**PROBLEM TO SOLVE**
From first line to last, give the records again word for word and omit the pictures.

**DATA SUPPLIED**
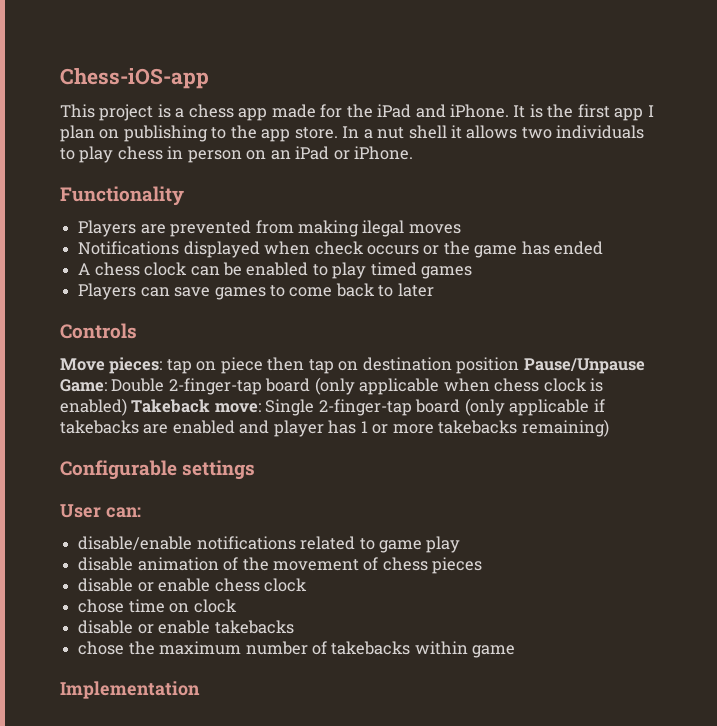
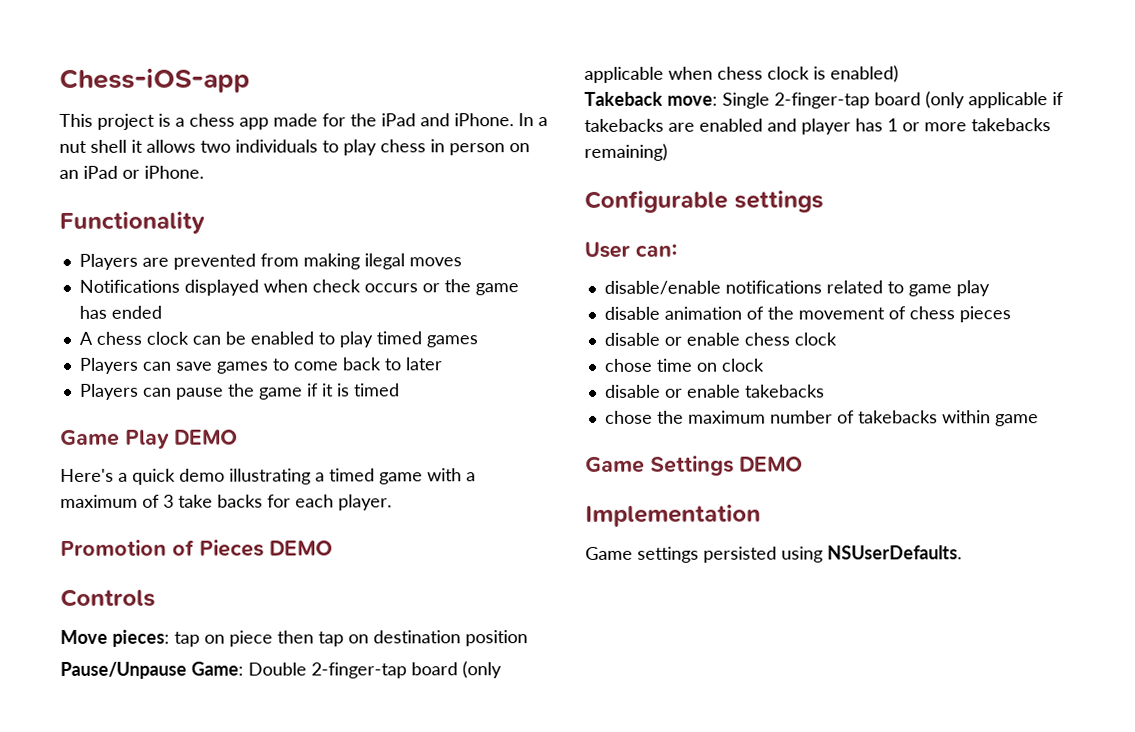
[513,104,654,121] [60,125,338,142] It is the first app I plan on publishing to the app store. -> (514, 120) none
(434, 290) none -> [79,383,400,400] [60,429,238,449] [60,468,476,485] [60,494,392,511] [60,539,333,557] // Players can pause the game if it is timed // Game Play DEMO // Here's a quick demo illustrating a timed game with a maximum of 3 take backs for each player. // Promotion of Pieces DEMO
(520, 365) none -> (528, 638) //
(127, 407) none -> (899, 74) //
[60,681,200,699] Implementation -> [585,455,803,476] [585,504,761,527] [585,545,962,563] Game Settings DEMO // Implementation // Game settings persisted using NSUserDefaults.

**RESULT FOR THIS EXERCISE**
[513,104,654,121] [60,125,338,142] It is the first app I plan on publishing to the app store. -> (514, 120) none
(434, 290) none -> [79,383,400,400] [60,429,238,449] [60,468,476,485] [60,494,392,511] [60,539,333,557] // Players can pause the game if it is timed // Game Play DEMO // Here's a quick demo illustrating a timed game with a maximum of 3 take backs for each player. // Promotion of Pieces DEMO
(520, 365) none -> (528, 638) //
(127, 407) none -> (899, 74) //
[60,681,200,699] Implementation -> [585,455,803,476] [585,504,761,527] [585,545,962,563] Game Settings DEMO // Implementation // Game settings persisted using NSUserDefaults.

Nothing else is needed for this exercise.